At the beginning of 1829, he was appointed to command the 42-gun frigate . The Admiralty gave him permission to fit her with paddles of his own design, worked by winches on the main deck. He carried out trials that proved that ships could travel independently of the wind. The Admiralty, however, did not adopt this innovation.

At the start of Portugal's Liberal Wars in 1832 Napier was at the Azores, which were the only part of Portuguese territory still held for Queen Maria II of Portugal against the usurpation of her uncle, the absolutist Dom Miguel. He so impressed the constitutional leaders, especially the Count de Vila Flor (better known by his later title of Duke of Terceira), that they begged him to take command of their small fleet. Having unsuccessfully contested the parliamentary by-election for Portsmouth in June 1832 after Galatea was paid off, he accepted their proposals in February 1833.

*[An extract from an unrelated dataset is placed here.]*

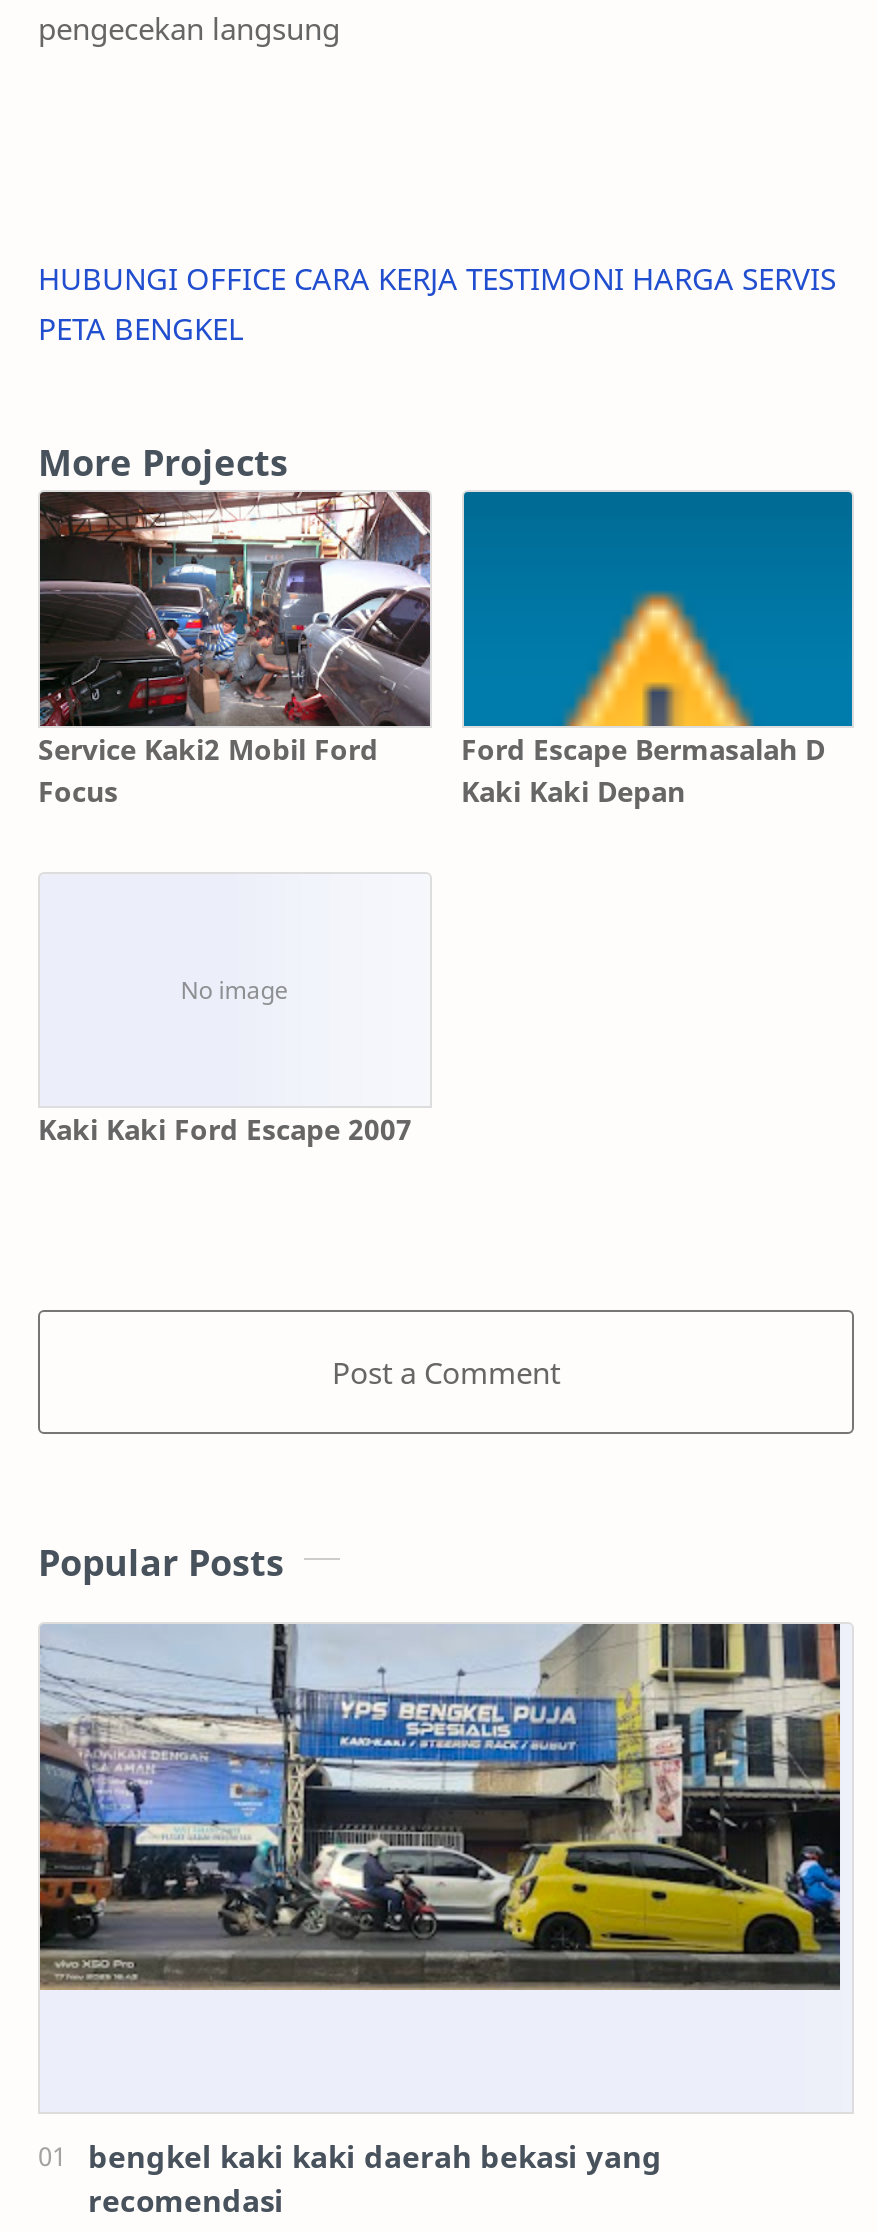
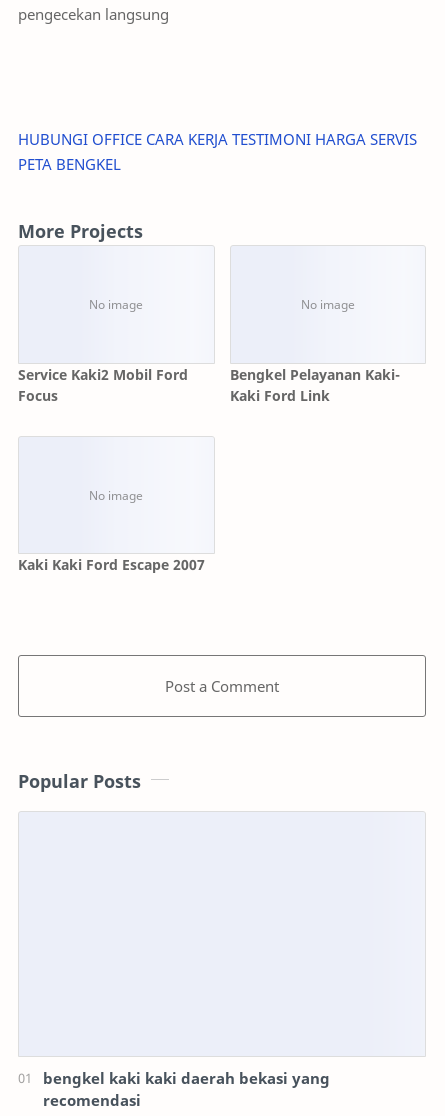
[38,490,432,728] [image] -> none
[462,490,854,714] [image] -> none
[461,729,825,809] Ford Escape Bermasalah D | Kaki Kaki Depan -> [230,365,400,405] Bengkel Pelayanan Kaki- | Kaki Ford Link
[38,1622,842,1992] [image] -> none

Sailing to Portugal with his stepson Charles Elers Napier as aide-de-camp, bringing troop reinforcements and using the incognito of 'Carlos da Ponza', he arrived in Porto, where Queen Maria's father Dom Pedro, ex-Emperor of Brazil, and the Liberal forces were being besieged by Miguel's armies. He assumed command of the Liberal fleet, succeeding its previous British commander George Rose Sartorius.

With the fleet Napier then transported the Liberal army to the Algarve to open a second front in the south of the country. On his return voyage he destroyed the much larger Miguelite fleet in the Battle of Cape St Vincent on 5 July 1833. These two strokes enabled the Liberals to capture Lisbon, which the Miguelites abandoned, though Napier's squadron was now ravaged by cholera.

On the demand of France Napier was struck off the British navy list. On the other hand, Dom Pedro appointed him Admiral of the Portuguese Navy on 10 July. Napier's victory, with a fleet largely manned by British seamen, was viewed in Britain as a credit to the Royal Navy. The victory and consequent accolades greatly annoyed King William IV, who disliked both Napier and Dom Pedro.

Continuing his Portuguese services, Napier commanded land forces in the successful defence of Lisbon, September 1833. For these services he was made Commander of the Tower and Sword, and Count of the Cape of Saint Vincent in the Peerage of Portugal.

On 12 September 1833, he captured The Lord of the Isles steamer at Sao Martinho and in 1836 defended his prize in the Court of Common Pleas.

In 1834, with a small army made up largely of British sailors, he reconquered the Minho region for the constitutional cause. After the final defeat of Miguel and the death of Dom Pedro shortly afterwards, Napier found himself frustrated in his attempts to reform the naval administration of Portugal and returned to England. His departure was followed by a vote of thanks to him in both houses of the restored Portuguese parliament.

Napier unsuccessfully contested the Portsmouth parliamentary seat for a second time in the by-election of December 1834. He then occupied himself until 1836 with writing a history of the Portuguese War and his own part in it.

==Syrian War==

Though he published his An Account of the War in Portugal as 'Admiral Charles Napier', he was only an Admiral as far as Portugal was concerned. He was restored to his former rank of captain in the British Navy List by an Order in Council on 9 March 1836, and in July 1837 unsuccessfully contested the by-election for Greenwich in the Liberal cause. In 1838 received command of the ship of the line HMS Powerful (84 guns).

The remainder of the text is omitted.